In this notebook the galactica model 'mini' is altred for F-Term prediction

# Notitzen

- man kann dem Model direkt embeddede tokens übergeben. Als key-word argument im foreward pass.
- - somit vielleich embedding der label möglich
    
- es gibt eine classe von meta in die man (vermutlich) Galactica reinladen kann, die speziell für sequenz klassifizierung gedacht ist.

- Die unter Klasse von OPTFor... ist PreTrainedmodel hier kann man die input embeddings definieren.

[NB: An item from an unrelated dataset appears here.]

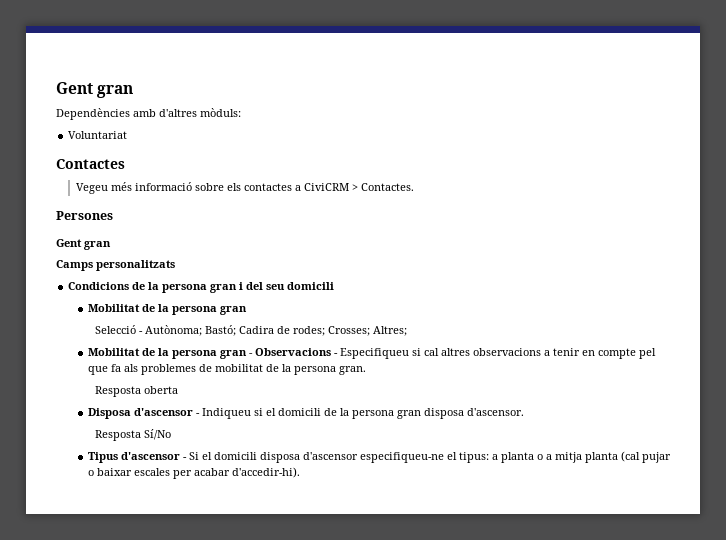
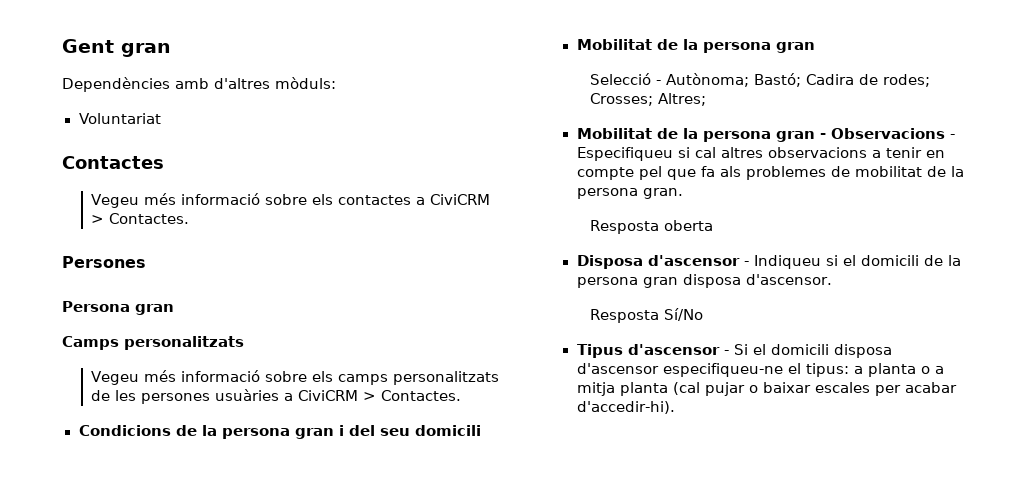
[56,239,82,247] Gent -> [62,301,130,312] Persona
(175, 265) none -> [91,370,500,385] [91,389,462,404] // Vegeu més informació sobre els camps personalitzats de les persones usuàries a CiviCRM > Contactes.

- Man kann model in 8 bit laden key-word: load_in_8bit

- Man kann mit tokenizer.add_tokens([token1,..]) neue tokens zum vocab des tokenizers hinzufügen


# Imports

In [1]:
import sys
import os
sys.path.append(os.path.abspath(".."))
from Masterarbeit_utils import model_utils, dataset_utils
import psutil
import torch
import inspect
from transformers import AutoTokenizer, OPTForCausalLM, OPTForSequenceClassification

default_dtype = torch.float16
# If you change 'default_device' to 'cpu', make sure to set num_gpus to zero in the model configuration
#default_device = 'cuda:0'
default_device = 'cpu'

  from .autonotebook import tqdm as notebook_tqdm


# Downloading the Naked Model

In [2]:
# A dict to map the correct model urls
HF_MAPPING = {
    "mini": ("facebook/galactica-125m", torch.float32),
    "base": ("facebook/galactica-1.3b", torch.float32),
    "standard": ("facebook/galactica-6.7b", torch.float32),
    "large": ("facebook/galactica-30b", torch.float32),
    "huge": ("facebook/galactica-120b", torch.float16)
}

# Configuration of the model
model_name = 'mini'
dtype = default_dtype
tensor_parallel = False
device_map = None
# Set to zero if you use the cpu as default device
num_gpus = 1
if default_device == 'cpu':
    num_gpus = 0
    default_dtype = torch.float32
    dtype = default_dtype

# All new torch objects will have this dtype
torch.set_default_dtype(default_dtype)
# Analyzing the system (code by huggingface)
max_memory = {}
if num_gpus > 0 and not tensor_parallel:
    # based on https://github.com/huggingface/accelerate/blob/5315290b55ea9babd95a281a27c51d87b89d7c85/src/accelerate/utils/modeling.py#L274
    for i in range(num_gpus):
         _ = torch.tensor([0], device=i)
    for i in range(num_gpus):
        max_memory[i] = torch.cuda.mem_get_info(i)[0]
    device_map = "auto"
max_memory["cpu"] = psutil.virtual_memory().available

# Loading the model form web / from cache
model = OPTForCausalLM.from_pretrained(HF_MAPPING[model_name][0], torch_dtype=dtype, low_cpu_mem_usage=True, device_map=device_map, max_memory=max_memory)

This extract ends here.